Presque plus rien

Je mange des cachets. Tous les jours, de toutes les couleurs, je les avale avec un grand verre d’eau. Vous dites que c’est pour mon bien, je me demande parfois si vous ne me mentez pas. S’agit-il avant tout de mon bien-être ou de votre confort ? Je ne suis pas l'une des patientes les plus silencieuses, et quelqu’un qui hurle de douleur jour et nuit devient vite insupportable. Vous avez réussi, aujourd’hui je n’arrive plus à pleurer et je reste inerte des heures durant, sans un mot, sans un cri.

Je mange des cachets, pas grand-chose d’autre. La nourriture reste bloquée dans ma gorge, les infirmières tentent par tous les moyens de me faire avaler, je n’y arrive pas. Certaines s’énervent et laissent s’échapper quelques jurons à mon attention, elles me reprochent de ne pas faire d’efforts. D’autres sont plus conciliantes et essaient avec moi de démêler tout ce qui se brouille dans ma tête.

Je suis ici parce que j’ai trop aimé. Parce que j’ai aimé trop fort, plutôt, démesurément est le mot juste. J’ai aimé jusqu’à hurler de douleur, j’ai été prête à me détruire pour que l’on m’aime immensément, sans condition aucune et sans limite.

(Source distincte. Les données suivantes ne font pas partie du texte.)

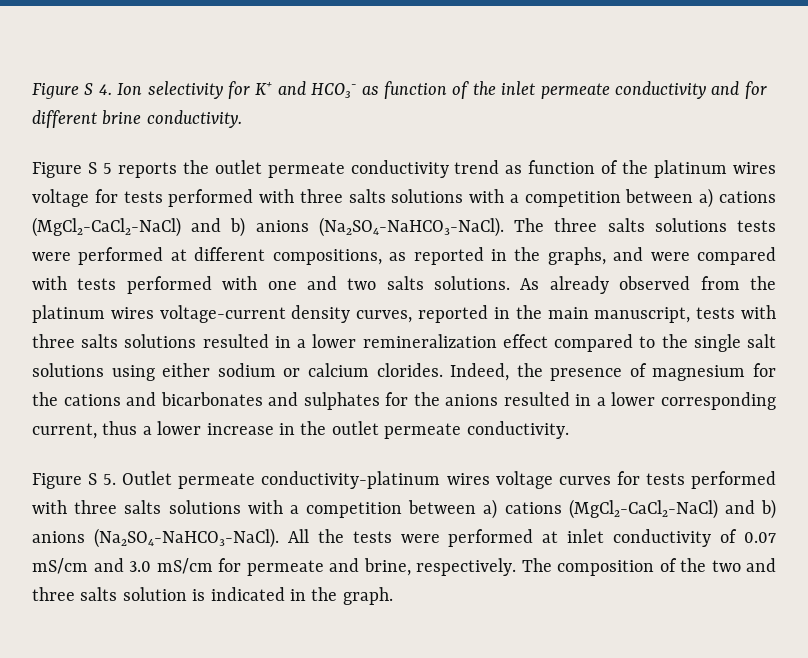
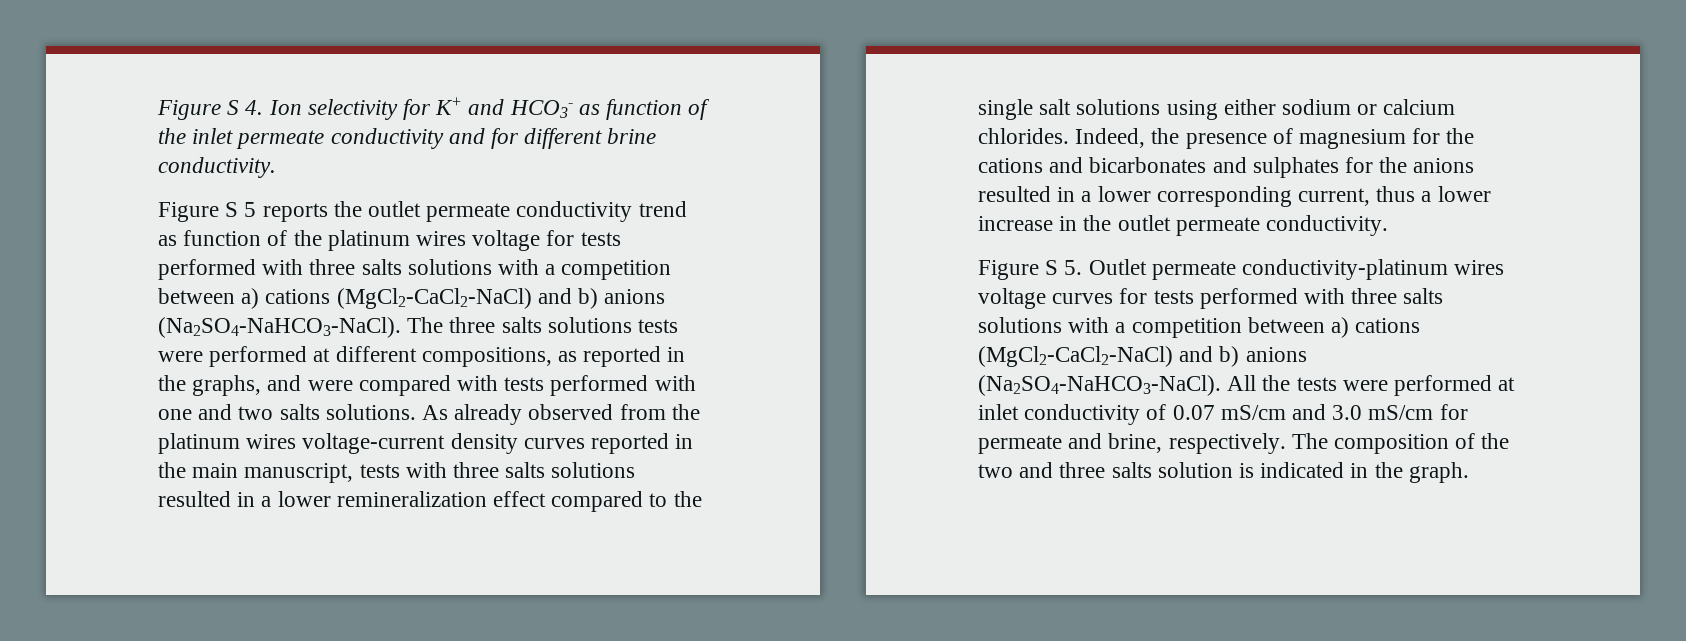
- As already observed from the platinum wires voltage-current density curves, reported in the main manuscript, tests with three salts solutions resulted in a lower remineralization effect compared to the single salt solutions using either sodium or calcium clorides.
+ As already observed from the platinum wires voltage-current density curves reported in the main manuscript, tests with three salts solutions resulted in a lower remineralization effect compared to the single salt solutions using either sodium or calcium chlorides.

Je suis ici depuis plusieurs semaines déjà, face à vous chaque semaine l’espace d’une demi-heure. Vous savez des choses de moi, mais vous ne me connaissez pas. Vous savez que je m’appelle Fantine, que ma mère a choisi ce prénom après en être tombée amoureuse en lisant Victor Hugo. Vous savez que je vais avoir vingt ans, que ma vie est déjà pleine de complications. Vous connaissez mon frère et ma sœur - par procuration - je vous ai quelquefois déjà parlé d’eux. Vous savez que j’aime les jours de pluie et que j’avais l’habitude d’aller au Starbucks Coffee pour écrire, avant qu’une ultime perte ne me tue. Vous savez que je ne mange pas grand-chose, les infirmières vous le répètent chaque jour. Vous savez également que je fais des études pour travailler auprès des jeunes enfants, que je cherche sans doute un sens à tout cela, au même titre que vous ; la seule différence et que vous n’êtes pas moi et que face à vous je tais certains détails.

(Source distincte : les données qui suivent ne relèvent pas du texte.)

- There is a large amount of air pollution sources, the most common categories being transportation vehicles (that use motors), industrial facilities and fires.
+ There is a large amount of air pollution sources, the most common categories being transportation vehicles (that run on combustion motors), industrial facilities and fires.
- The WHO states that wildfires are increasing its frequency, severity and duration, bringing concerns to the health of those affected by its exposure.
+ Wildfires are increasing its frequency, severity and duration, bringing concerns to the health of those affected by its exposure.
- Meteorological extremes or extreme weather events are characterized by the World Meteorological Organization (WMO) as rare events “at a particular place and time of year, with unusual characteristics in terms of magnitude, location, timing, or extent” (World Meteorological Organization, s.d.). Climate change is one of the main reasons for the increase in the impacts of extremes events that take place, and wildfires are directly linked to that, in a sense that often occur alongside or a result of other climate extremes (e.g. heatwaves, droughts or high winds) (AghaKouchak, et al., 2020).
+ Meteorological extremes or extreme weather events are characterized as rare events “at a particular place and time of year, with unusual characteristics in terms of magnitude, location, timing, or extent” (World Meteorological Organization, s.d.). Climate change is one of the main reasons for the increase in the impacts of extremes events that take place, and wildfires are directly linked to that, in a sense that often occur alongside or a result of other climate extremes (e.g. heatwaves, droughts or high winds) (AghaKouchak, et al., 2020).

Aujourd’hui, vous voulez que je raconte, que je vous parle de ces personnes que j’ai croisées l’espace d’un regard, d’un mois ou de plusieurs années, et desquelles je me suis éperdument attachée. Vous attendez que je déballe devant vous, par petits morceaux, tous ces regards qui m’ont procurés tant d’espoir, toutes ces séparations qui m’ont tuées. Vous voulez que je vous parle des nuits blanches à mordre l’oreiller pour m’empêcher de crier, des cernes sous mes yeux après des jours sans sommeil, de mon incapacité à manger. Sans doute voulez-vous comprendre comment, où se trouve la limite entre le beaucoup et le trop, déchiffrer de quelle manière s’attacher peut mener à de l’autodestruction. Je ne suis qu’un animal de cirque et peu vous importe que cela me fasse si mal, vous voulez simplement comprendre, exhiber à vos collègues ce beau spécimen que vous avez su décortiquer, analyser, réparer peut être. Vous vanter de moi comme si j’étais votre propriété.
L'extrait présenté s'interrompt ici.